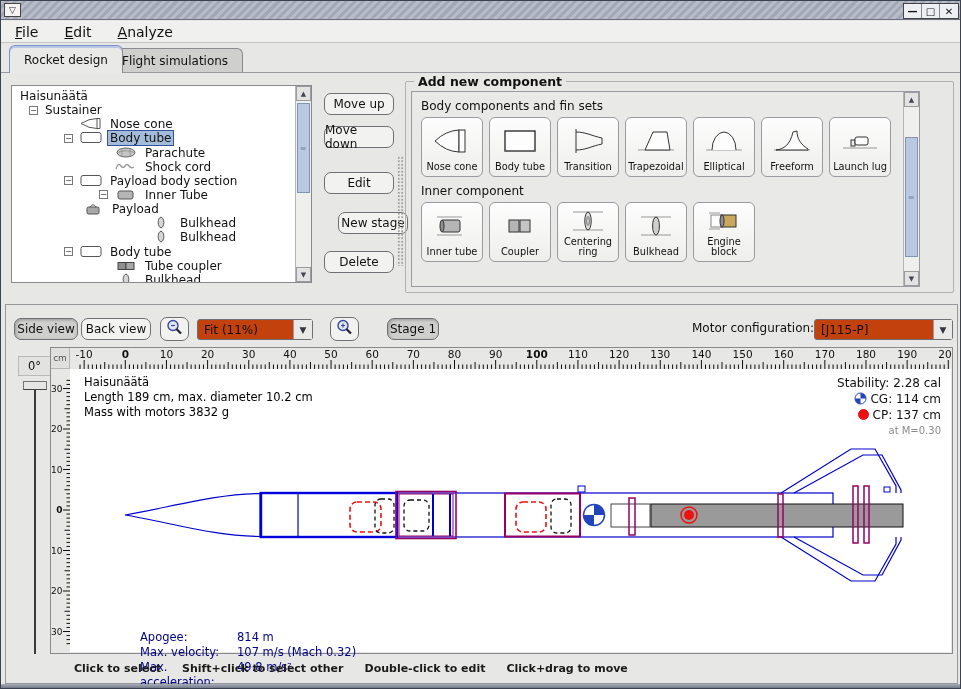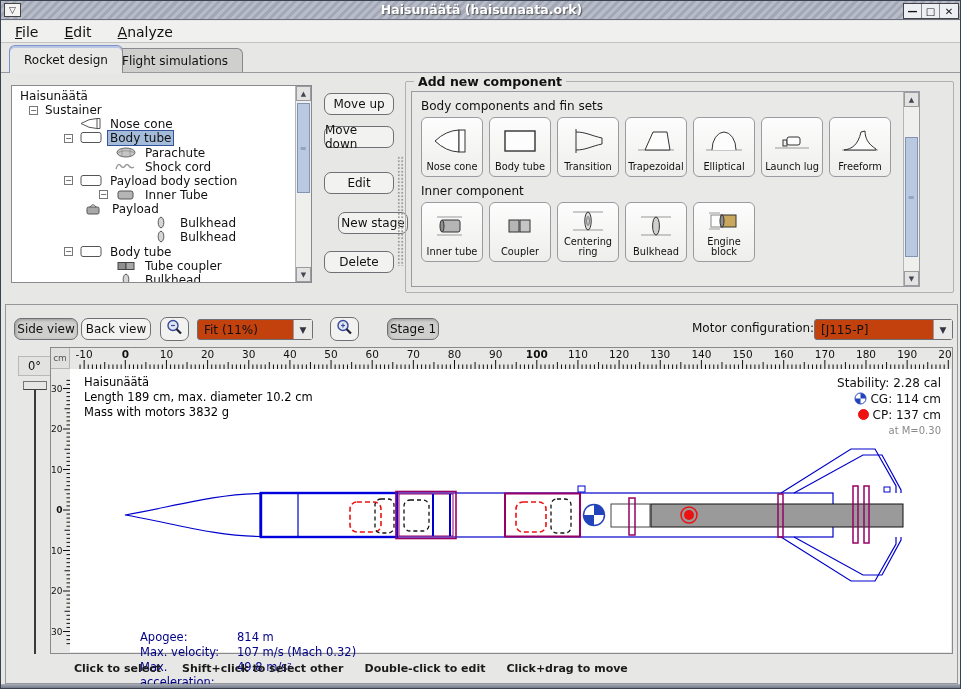--- a/index.html
+++ b/index.html
@@ -99,21 +99,20 @@
     background:linear-gradient(#a8aeba,#59606f);}
   svg text{font-family:"DejaVu Sans","Liberation Sans",sans-serif;}
 </style>
 </head>
 <body>
 
 <div class="window">
 
   <div class="titlebar">
     <div class="win-menu-box">▽</div>
-    <div class="title-text">Haisunäätä (haisunaata.ork)</div>
     <div class="win-controls">
         <div class="win-btn">—</div>
         <div class="win-btn">□</div>
         <div class="win-btn">✕</div>
       </div>
   </div>
 
   <div class="menubar">
     <span class="menu-item">File</span>
     <span class="menu-item">Edit</span>
@@ -232,35 +231,35 @@
                 <svg width="40" height="32" viewBox="0 0 40 32">
                   <line x1="2" y1="25" x2="38" y2="25" stroke="#999"></line>
                   <path d="M8,25 A12,18 0 0 1 32,25" fill="#fdfdfd" stroke="#333"></path>
                 </svg>
               </div>
               <div>Elliptical</div>
             </div>
             <div class="comp-btn">
               <div class="comp-icon">
                 <svg width="40" height="32" viewBox="0 0 40 32">
+                  <line x1="2" y1="25" x2="38" y2="25" stroke="#999"></line>
+                  <path d="M4,25 C12,24 18,20 21,7 L25,6 C25,13 28,19 36,24 L36,25 Z" fill="#fdfdfd" stroke="#333"></path>
+                </svg>
+              </div>
+              <div>Freeform</div>
+            </div>
+            <div class="comp-btn">
+              <div class="comp-icon">
+                <svg width="40" height="32" viewBox="0 0 40 32">
                   <line x1="3" y1="23" x2="37" y2="23" stroke="#999"></line>
                   <rect x="11" y="15" width="4" height="6" fill="#eee" stroke="#333"></rect>
                   <rect x="15" y="12" width="13" height="8" rx="2" fill="#fdfdfd" stroke="#333"></rect>
                 </svg>
               </div>
               <div>Launch lug</div>
-            </div>
-            <div class="comp-btn">
-              <div class="comp-icon">
-                <svg width="40" height="32" viewBox="0 0 40 32">
-                  <line x1="2" y1="25" x2="38" y2="25" stroke="#999"></line>
-                  <path d="M4,25 C12,24 18,20 21,7 L25,6 C25,13 28,19 36,24 L36,25 Z" fill="#fdfdfd" stroke="#333"></path>
-                </svg>
-              </div>
-              <div>Freeform</div>
             </div>
           </div>
           <div class="comp-section-label">Inner component</div>
           <div class="comp-row">
             <div class="comp-btn">
               <div class="comp-icon">
                 <svg width="40" height="32" viewBox="0 0 40 32">
                   <path d="M5,7 H30 M5,25 H30" stroke="#999" fill="none"></path>
                   <rect x="9" y="10" width="19" height="12" rx="2" fill="#b5b5b5" stroke="#333"></rect>
                   <ellipse cx="10" cy="16" rx="2" ry="6" fill="#8f8f8f" stroke="#333"></ellipse>

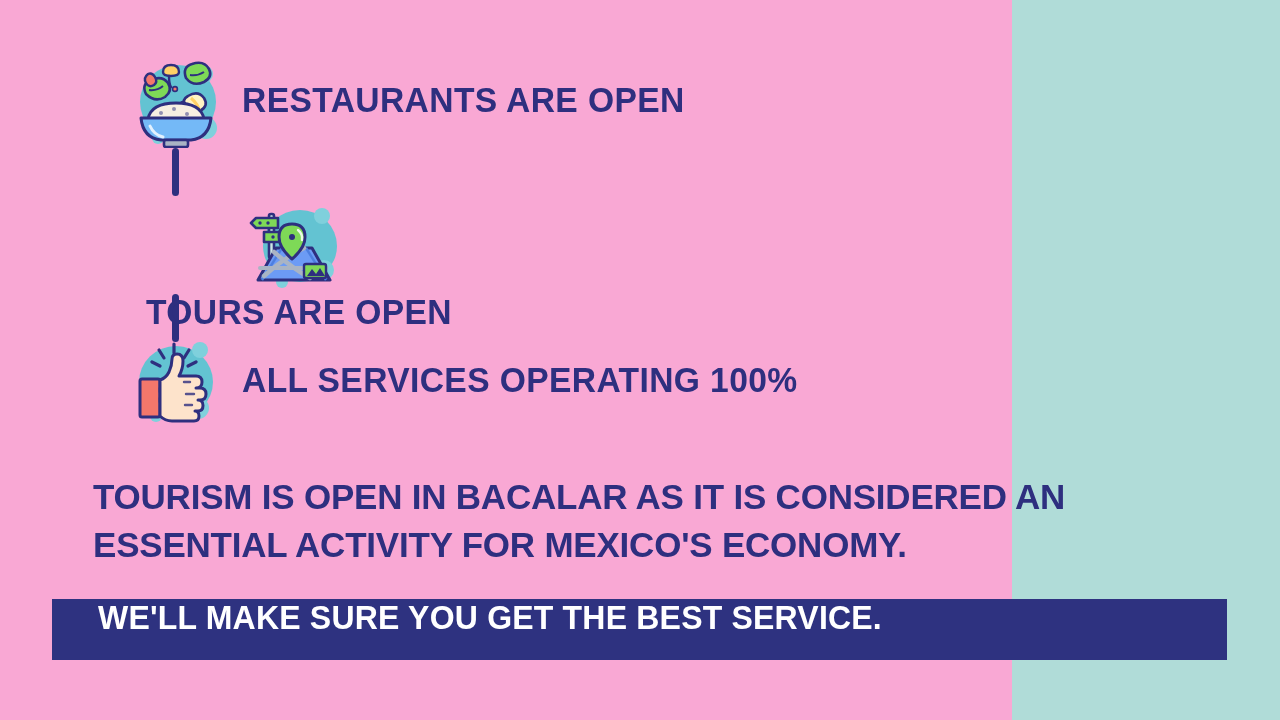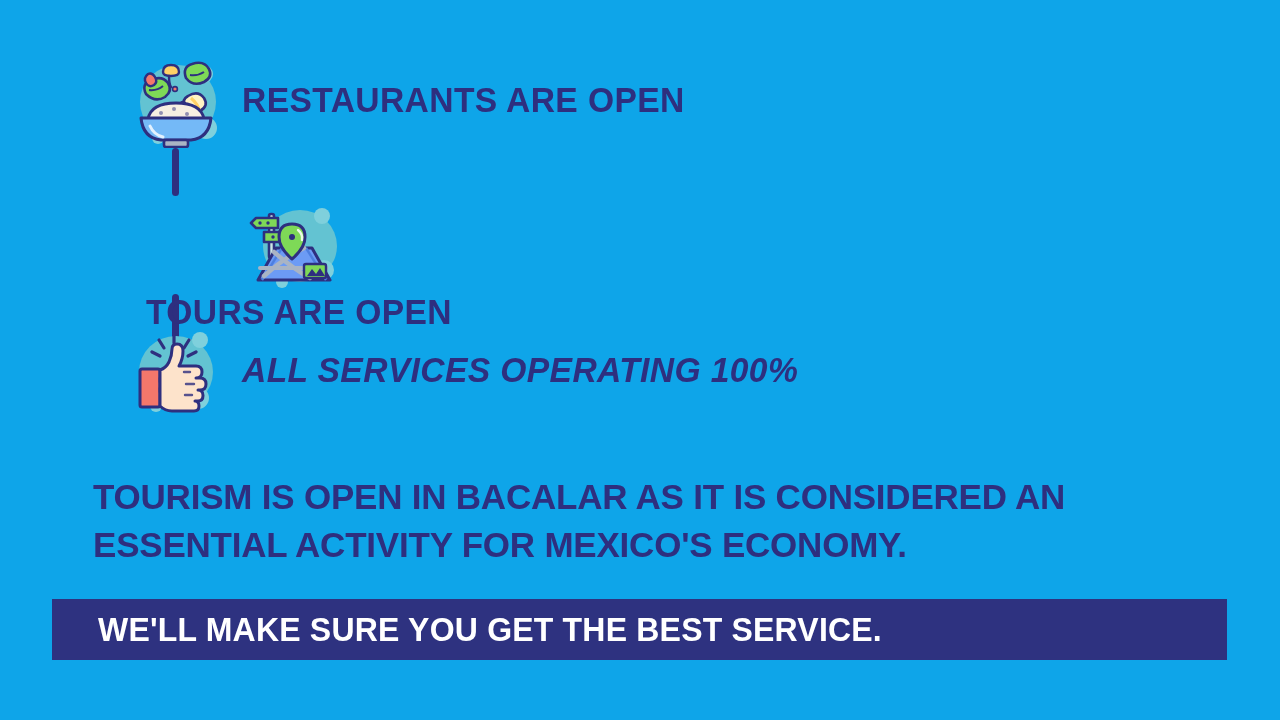--- a/index.html
+++ b/index.html
@@ -8,41 +8,41 @@
   }
   body {
     width: 1280px;
     height: 720px;
     overflow: hidden;
     background: #b0dcd8;
     font-family: "Liberation Sans", sans-serif;
   }
   .slide {
     position: relative;
-    width: 1280px;
+    width: 1012px;
     height: 720px;
-    background: #0ea5e9;
+    background: #f9a8d4;
   }
 
   
   .feature-list {
     position: absolute;
     left: 0;
     top: 0;
     width: 1280px;
   }
   .feature-row {
     position: absolute;
     display: flex;
     align-items: center;
     left: 128px;
   }
   .feature-row.r0 { top: 52px; }
   .feature-row.r1 { top: 196px; flex-direction: column; }
-  .feature-row.r2 { top: 322px; font-style: italic; }
+  .feature-row.r2 { top: 332px; }
 
   .icon-slot {
     width: 96px;
     height: 96px;
     flex: 0 0 96px;
     position: relative;
   }
   .icon-slot svg { display: block; }
 
   .feature-label {
@@ -87,21 +87,21 @@
 
   
   .banner {
     position: absolute;
     left: 52px;
     top: 599px;
     width: 1175px;
     height: 61px;
     background: #2e3280;
     display: flex;
-    align-items: center;
+    align-items: flex-start;
   }
   .banner-text {
     color: #ffffff;
     font-family: "Liberation Sans", sans-serif;
     font-weight: bold;
     font-size: 33px;
     letter-spacing: 0.2px;
     margin-left: 46px;
     white-space: nowrap;
     transform: scaleX(0.97);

■ ABOUT THIS TASK ■
Whenever a line holds a picture, print that line without the picture. All other data must be output exactly.

■ EXPECTED OUTPUT ■
--- a/index.html
+++ b/index.html
@@ -99,21 +99,20 @@
     background:linear-gradient(#a8aeba,#59606f);}
   svg text{font-family:"DejaVu Sans","Liberation Sans",sans-serif;}
 </style>
 </head>
 <body>
 
 <div class="window">
 
   <div class="titlebar">
     <div class="win-menu-box">▽</div>
-    <div class="title-text">Haisunäätä (haisunaata.ork)</div>
     <div class="win-controls">
         <div class="win-btn">—</div>
         <div class="win-btn">□</div>
         <div class="win-btn">✕</div>
       </div>
   </div>
 
   <div class="menubar">
     <span class="menu-item">File</span>
     <span class="menu-item">Edit</span>
@@ -232,35 +231,35 @@
                 <svg width="40" height="32" viewBox="0 0 40 32">
                   <line x1="2" y1="25" x2="38" y2="25" stroke="#999"></line>
                   <path d="M8,25 A12,18 0 0 1 32,25" fill="#fdfdfd" stroke="#333"></path>
                 </svg>
               </div>
               <div>Elliptical</div>
             </div>
             <div class="comp-btn">
               <div class="comp-icon">
                 <svg width="40" height="32" viewBox="0 0 40 32">
+                  <line x1="2" y1="25" x2="38" y2="25" stroke="#999"></line>
+                  <path d="M4,25 C12,24 18,20 21,7 L25,6 C25,13 28,19 36,24 L36,25 Z" fill="#fdfdfd" stroke="#333"></path>
+                </svg>
+              </div>
+              <div>Freeform</div>
+            </div>
+            <div class="comp-btn">
+              <div class="comp-icon">
+                <svg width="40" height="32" viewBox="0 0 40 32">
                   <line x1="3" y1="23" x2="37" y2="23" stroke="#999"></line>
                   <rect x="11" y="15" width="4" height="6" fill="#eee" stroke="#333"></rect>
                   <rect x="15" y="12" width="13" height="8" rx="2" fill="#fdfdfd" stroke="#333"></rect>
                 </svg>
               </div>
               <div>Launch lug</div>
-            </div>
-            <div class="comp-btn">
-              <div class="comp-icon">
-                <svg width="40" height="32" viewBox="0 0 40 32">
-                  <line x1="2" y1="25" x2="38" y2="25" stroke="#999"></line>
-                  <path d="M4,25 C12,24 18,20 21,7 L25,6 C25,13 28,19 36,24 L36,25 Z" fill="#fdfdfd" stroke="#333"></path>
-                </svg>
-              </div>
-              <div>Freeform</div>
             </div>
           </div>
           <div class="comp-section-label">Inner component</div>
           <div class="comp-row">
             <div class="comp-btn">
               <div class="comp-icon">
                 <svg width="40" height="32" viewBox="0 0 40 32">
                   <path d="M5,7 H30 M5,25 H30" stroke="#999" fill="none"></path>
                   <rect x="9" y="10" width="19" height="12" rx="2" fill="#b5b5b5" stroke="#333"></rect>
                   <ellipse cx="10" cy="16" rx="2" ry="6" fill="#8f8f8f" stroke="#333"></ellipse>

--- a/index.html
+++ b/index.html
@@ -8,41 +8,41 @@
   }
   body {
     width: 1280px;
     height: 720px;
     overflow: hidden;
     background: #b0dcd8;
     font-family: "Liberation Sans", sans-serif;
   }
   .slide {
     position: relative;
-    width: 1280px;
+    width: 1012px;
     height: 720px;
-    background: #0ea5e9;
+    background: #f9a8d4;
   }
 
   
   .feature-list {
     position: absolute;
     left: 0;
     top: 0;
     width: 1280px;
   }
   .feature-row {
     position: absolute;
     display: flex;
     align-items: center;
     left: 128px;
   }
   .feature-row.r0 { top: 52px; }
   .feature-row.r1 { top: 196px; flex-direction: column; }
-  .feature-row.r2 { top: 322px; font-style: italic; }
+  .feature-row.r2 { top: 332px; }
 
   .icon-slot {
     width: 96px;
     height: 96px;
     flex: 0 0 96px;
     position: relative;
   }
   .icon-slot svg { display: block; }
 
   .feature-label {
@@ -87,21 +87,21 @@
 
   
   .banner {
     position: absolute;
     left: 52px;
     top: 599px;
     width: 1175px;
     height: 61px;
     background: #2e3280;
     display: flex;
-    align-items: center;
+    align-items: flex-start;
   }
   .banner-text {
     color: #ffffff;
     font-family: "Liberation Sans", sans-serif;
     font-weight: bold;
     font-size: 33px;
     letter-spacing: 0.2px;
     margin-left: 46px;
     white-space: nowrap;
     transform: scaleX(0.97);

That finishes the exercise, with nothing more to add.